Please copy exactly the lines that begin with the one containing "Rousell, Andrew Chen" and end with the last line of the entries.

Change listing data:
※
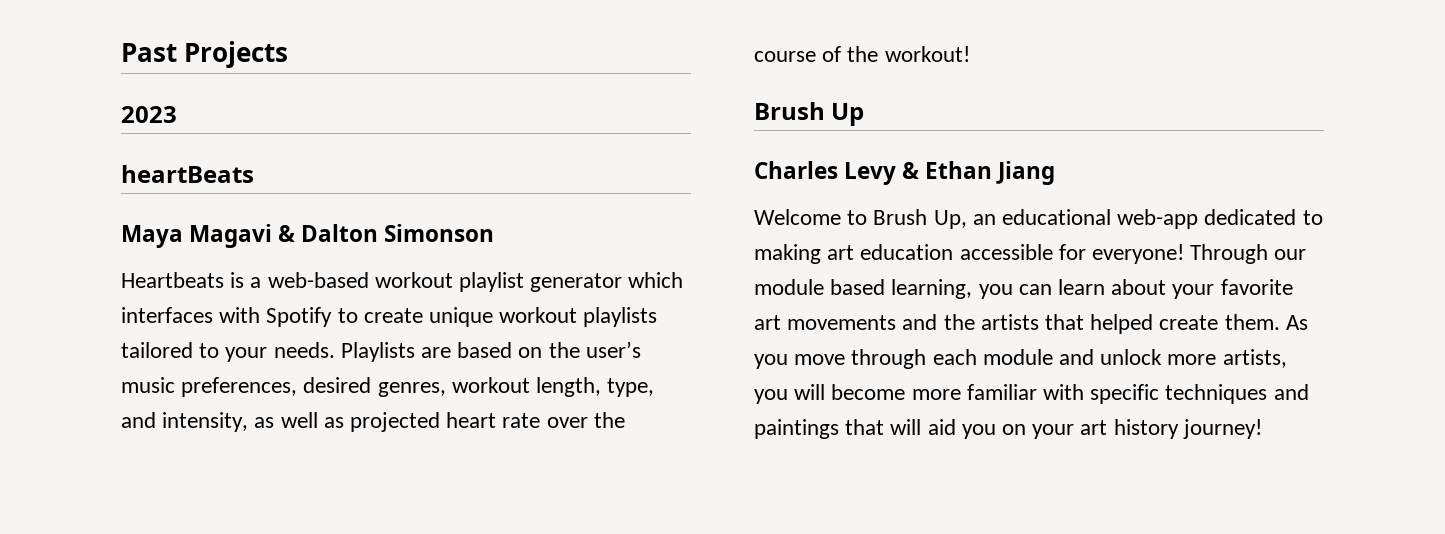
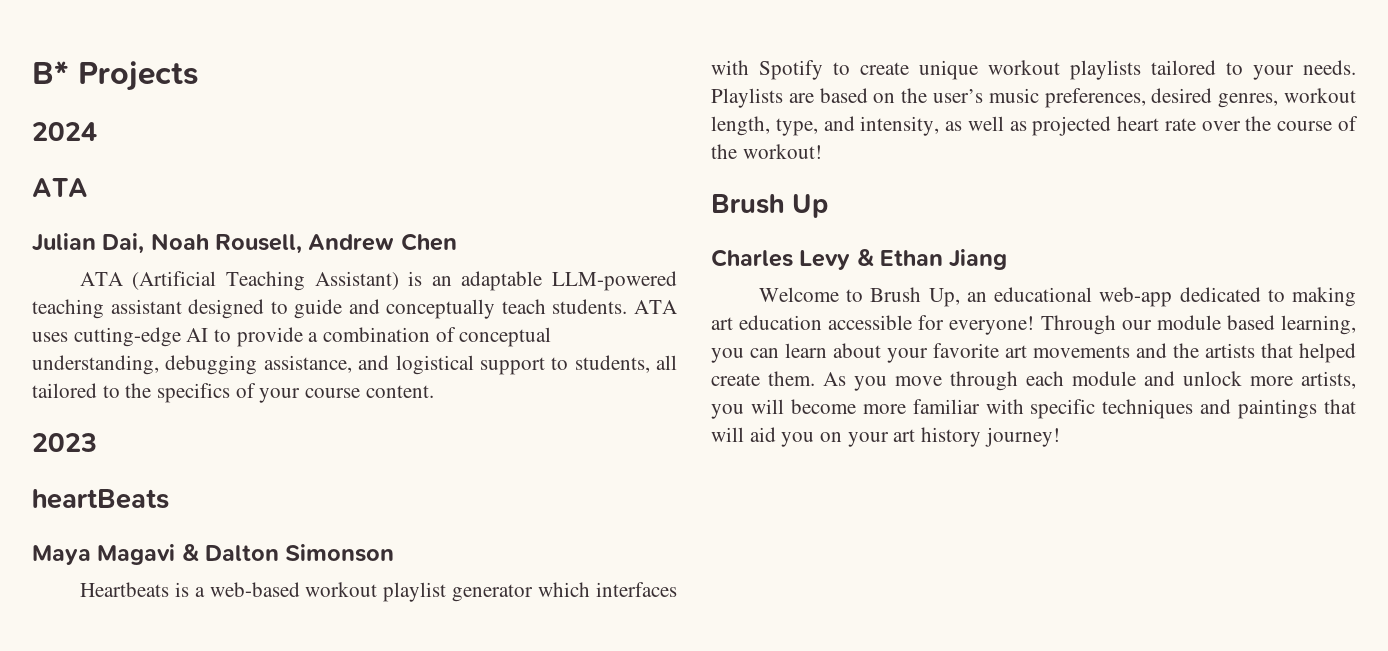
- Past Projects
+ B* Projects
+ 2024
+ ATA
+ Julian Dai, Noah Rousell, Andrew Chen
+ ATA (Artificial Teaching Assistant) is an adaptable LLM-powered teaching assistant designed to guide and conceptually teach students. ATA uses cutting-edge AI to provide a combination of conceptual understanding, debugging assistance, and logistical support to students, all tailored to the specifics of your course content.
※
**EXERCISE OUTPUT**
+ Julian Dai, Noah Rousell, Andrew Chen
+ ATA (Artificial Teaching Assistant) is an adaptable LLM-powered teaching assistant designed to guide and conceptually teach students. ATA uses cutting-edge AI to provide a combination of conceptual understanding, debugging assistance, and logistical support to students, all tailored to the specifics of your course content.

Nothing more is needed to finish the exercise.